Acho importante entender que é uma exposição histórica, que está sendo organizada pelo Hammer Museum, de Los Angeles. São duas curadoras, a Cecilia Fajardo-Hill e a argentina Andrea Giunta, que há sete anos vem fazendo uma pesquisa, olhando para a arte desenvolvida por artistas mulheres dos anos 1960 até 1985. Um período claramente definido em que as artistas mulheres assumiram cada vez mais um protagonismo dentro da reinvenção da arte. O que é muito bonito nessa exposição é que ela mostra claramente que, embora muitas tenham sido ativistas solitárias, elas não estiveram sozinhas. Fazem parte de um grupo de pessoas, de uma pesquisa, bem maior do que uma conquista individual de cada uma delas.

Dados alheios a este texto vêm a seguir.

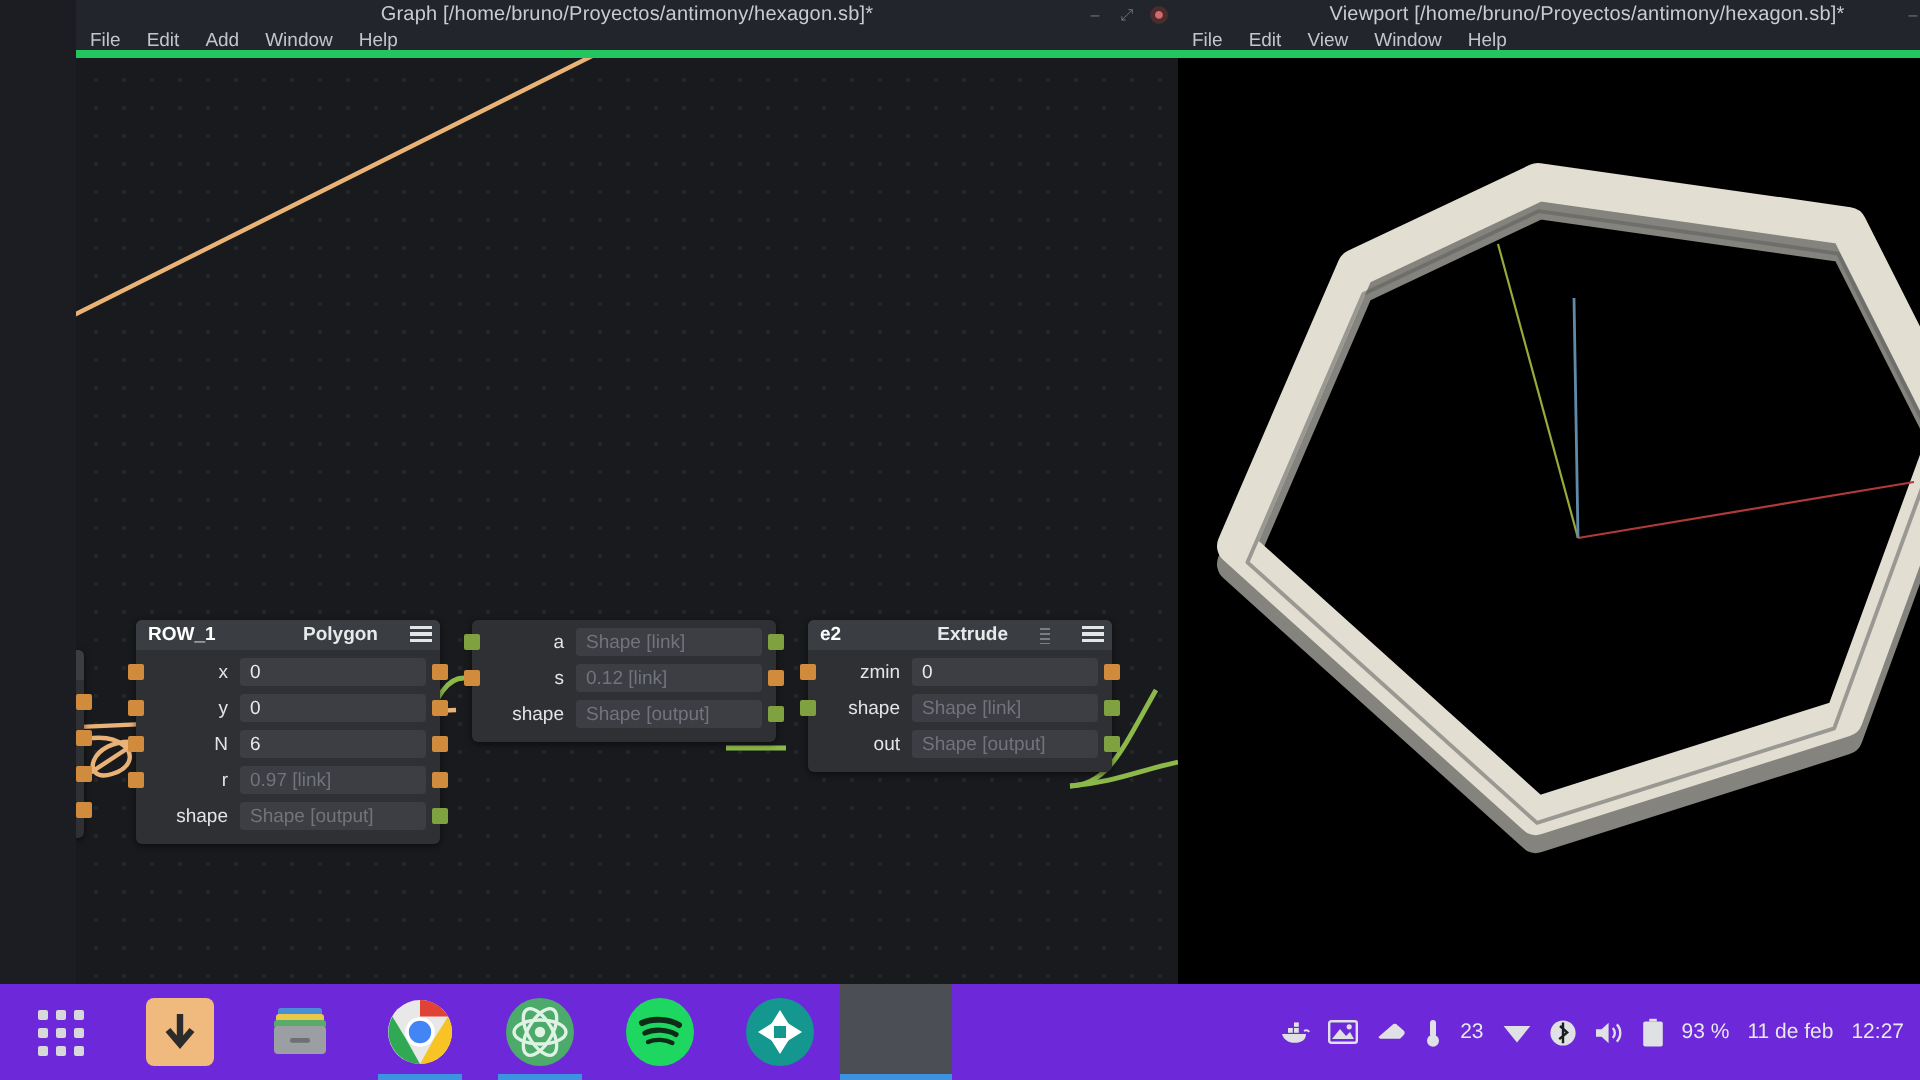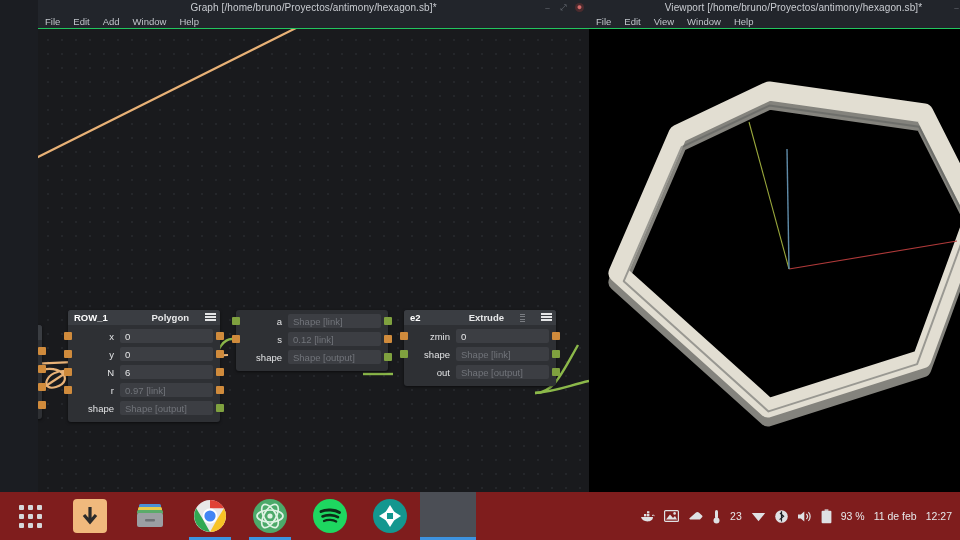--- a/index.html
+++ b/index.html
@@ -32,21 +32,21 @@
   .wc { width: 9px; height: 9px; border-radius: 50%; position: relative;
         display: flex; align-items: center; justify-content: center; }
   .wc i { font-style: normal; font-size: 8px; line-height: 1; color: #6f747c; }
   .wc.close { background: #4a2b2e; }
   .wc.close i { color: #d46a6a; font-size: 9px; }
 
   .menubar {
     height: 14px; width: 100%;
     background: #22252b;
     display: flex; align-items: center; padding-left: 5px; gap: 9px;
-    border-bottom: 1px solid #22c55e;
+    border-bottom: 4px solid #22c55e;
   }
   .menuitem { font-size: 9.5px; color: #c2c6cc; padding: 0 2px; cursor: default; }
 
   
   #graph-canvas {
     position: absolute; top: 29px; left: 0;
     width: 551px; height: 463px;
     background-color: #191a1d;
     background-image: radial-gradient(circle, #24262a 1px, transparent 1.2px);
     background-size: 14px 14px;
@@ -99,21 +99,21 @@
   
   #vp-canvas {
     position: absolute; top: 29px; left: 0;
     width: 409px; height: 463px; background: #000;
     overflow: hidden;
   }
 
   
   #taskbar {
     position: absolute; left: 0; bottom: 0; width: 960px; height: 48px;
-    background: #7f1d1d;
+    background: #6d28d9;
     display: flex; align-items: center;
   }
   #launcher { display: flex; align-items: center; height: 48px; }
   .launch-item {
     position: relative; width: 60px; height: 48px;
     display: flex; align-items: center; justify-content: center;
   }
   .launch-item .runbar {
     position: absolute; bottom: 0; left: 9px; width: 42px; height: 3px;
     background: #3d93e0;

Uma arte fora dos paradigmas?
Vejo que essa exposição tem um papel, por isso a gente está fazendo este esforço de trazê-la para cá, em sua única itinerância para América Latina. Podemos destacar três aspectos muito interessantes. Um deles é o fato de olhar para a arte feita por artistas mulheres neste período; outro é o destaque dado para as mídias e formas de expressão que foram inventadas por essas artistas, que hoje a gente entende como parte do nosso vocabulário, mas que na verdade desconhecemos a fonte. Por último, talvez esta seja uma das maiores exposições já feita sobre a arte latino-americana. Ela não olha a arte colombiana, a arte brasileira, a arte chilena, enfim. Ela realmente conta uma história de uma geração, dentro de um continente, um conjunto cultural, de uma forma extremamente ampla, algo que raramente se vê.
Você destacaria mais alguma exposição da programação?

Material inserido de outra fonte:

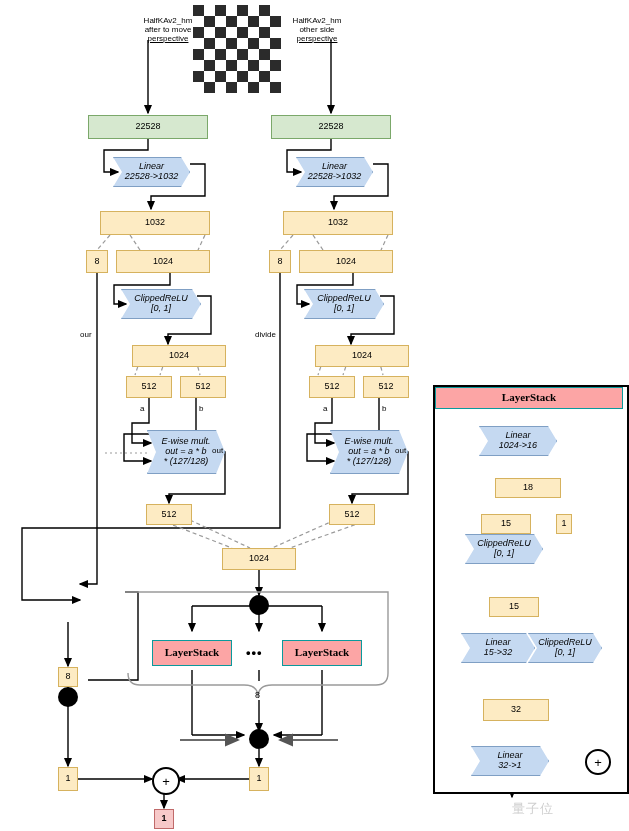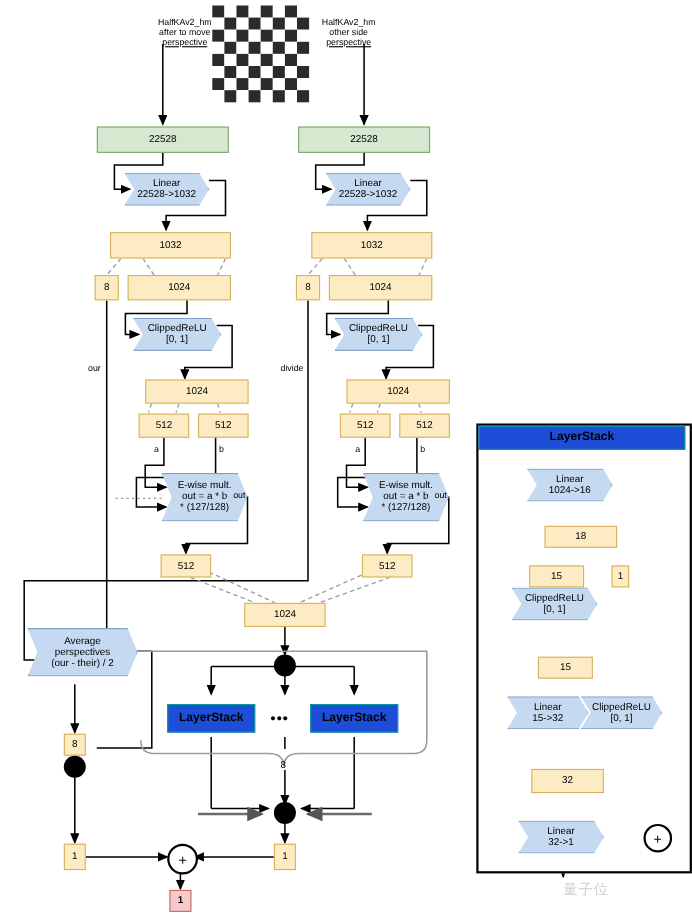--- a/index.html
+++ b/index.html
@@ -11,30 +11,30 @@
   .node{position:absolute;box-sizing:border-box;display:flex;align-items:center;
         justify-content:center;text-align:center;line-height:1.08;}
 
   
   .tensor{background:#fdebc3;border:1px solid #d6b25e;color:#000;font-size:9px;}
   
   .input-box{background:#d6e8cf;border:1px solid #7ba86a;color:#000;font-size:9px;}
   
   .out-box{background:#f7c9c9;border:1px solid #c06a6a;color:#000;font-size:9px;font-weight:bold;}
   
-  .lstack{background:#1d4ed8;border:1px solid #0a9a9c;color:#000;font-size:11px;font-weight:bold;}
+  .lstack{background:#fca5a5;border:1px solid #0a9a9c;color:#000;font-size:11px;font-weight:bold;font-family:Liberation Serif, serif;}
   
   .note{background:#c9c9c9;border:1px solid #6e6e6e;color:#000;font-size:7.4px;
         padding:2px 3px;flex-direction:column;}
   .note-title{background:#c9c9c9;border:1px solid #6e6e6e;color:#000;font-size:9px;
         flex-direction:column;padding:2px 3px;}
   
   .op{background:#c5d9f1;border:1px solid #7f9fc4;color:#000;font-size:9px;
       flex-direction:column;
-      clip-path:polygon(0 0, calc(100% - 9px) 0, 100% 50%, calc(100% - 9px) 100%, 0 100%, 9px 50%);}
+      clip-path:polygon(0 0, calc(100% - 9px) 0, 100% 50%, calc(100% - 9px) 100%, 0 100%, 9px 50%);font-style:italic;}
   .op span{display:block;}
 
   .lbl{position:absolute;font-size:8px;color:#000;white-space:nowrap;}
   .lbl-u{text-decoration:underline;}
   .dot{position:absolute;border-radius:50%;background:#000;}
   .plus{position:absolute;border-radius:50%;background:#fff;border:2px solid #000;
         display:flex;align-items:center;justify-content:center;font-size:13px;line-height:1;}
   .ellipsis{position:absolute;font-size:13px;font-weight:bold;letter-spacing:1px;color:#000;}
 
   #panel{position:absolute;border:2px solid #000;background:#fff;}
@@ -323,25 +323,20 @@
   <div class="lbl" style="left:395px;top:446px;">out</div>
 
   <div class="node tensor" style="left:329px;top:504px;width:46px;height:21px;">512</div>
 
   <div class="lbl" style="left:255px;top:330px;">divide</div>
 
 
 
   <div class="node tensor" style="left:222px;top:548px;width:74px;height:22px;">1024</div>
 
-  <div class="node op" style="left:25px;top:571px;width:100px;height:44px;">
-    <span>Average</span>
-    <span>perspectives</span>
-    <span>(our - their) / 2</span>
-  </div>
 
   <div class="node tensor" style="left:58px;top:667px;width:20px;height:20px;">8</div>
 
   <div class="dot" style="left:249px;top:595px;width:20px;height:20px;"></div>
   <div class="dot" style="left:58px;top:687px;width:20px;height:20px;"></div>
   <div class="dot" style="left:249px;top:729px;width:20px;height:20px;"></div>
 
   <div class="node lstack" style="left:152px;top:640px;width:80px;height:26px;">LayerStack</div>
   <div class="node lstack" style="left:282px;top:640px;width:80px;height:26px;">LayerStack</div>
   <div class="ellipsis" style="left:246px;top:645px;">•••</div>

Acho que o outro destaque será a próxima grande exposição, que abre depois do Di Cavalcanti: uma retrospectiva de Hilma af Klint, uma sueca, que se formou nos anos oitenta do século XIX, momento em que muitas coisas não são visíveis se tornaram visíveis, como o raio x, o radio, etc. Ela começou a se comunicar com energias, criou técnicas de desenho automático, para explorar esse campo não explorado ainda de uma forma muito inovadora. E, no início do século XX, começou a desenvolver uma arte “abstrata” extremamente revolucionária.
Precoce, não?
Super precoce. Antes de todo mundo. Foi uma das pioneiras. E mais surpreendente, trabalhou numa escala enorme. Há por exemplo um conjunto de dez grandes telas, pinturas que tem 3,50 por 2,40 metros de dimensão. Na história da arte, demorou ainda muito tempo até chegar nessa escala. E ela desenvolveu uma prática extremamente interessante, baseada numa exploração serial. É muito impressionante. Quando ela faleceu, em 1944, pediu em testamento que não mostrassem esse trabalho por mais vinte anos para ninguém. Ficou trancado até os anos 1960. A família quis doar esse trabalho todo para o Pontus Hultén, que era o diretor do Moderna Museet de Estocolmo. Ele não entendeu a história de uma mulher que fazia figura abstrata antes do Kandinsky e deixou passar. O material ficou meio desconhecido até os anos 1980. A partir daí algumas obras começam a circular, mas só em 2013 ocorre a primeira retrospectiva mais sistemática de sua obra, que foi feito pelo próprio Moderna Museet de Estocolmo. Tem alguns eixos na pesquisa dela, a ideia da serialidade, das cores, da geometria, a ideia de se entender cada vez o mundo de uma forma mais plural e cosmológica, que permite um diálogo extremamente interessante com a arte brasileira. Enfim, foi uma artista sobre quem sempre fiquei curioso e agora abriu-se essa possibilidade de trazê-la, com uma nova exposição, curada por nós.
Foi idealizada para a Pinacoteca?
É. Uma curadoria minha junto com diretor do Moderna Museet de Estocolmo e em colaboração com a Fundação Hilma af Klint. A gente fez uma nova curadoria para cá que busca esse diálogo com a história da arte brasileira. Apresenta por um lado a pesquisa da Hilma para um publico brasileiro e latino-americano pela primeira vez, mas também é uma tentativa de trazer um outro olhar para o trabalho dela onde talvez o diálogo com a arte brasileira possa acrescentar alguma coisa além da leitura dela própria.
Uma coisa alimenta a outra?
A história da arte não é só linear. E a arte brasileira pode abrir caminhos para entender o trabalho de uma Hilma embora ela não tenha diálogo biográfico nenhum com a América Latina ou o Brasil.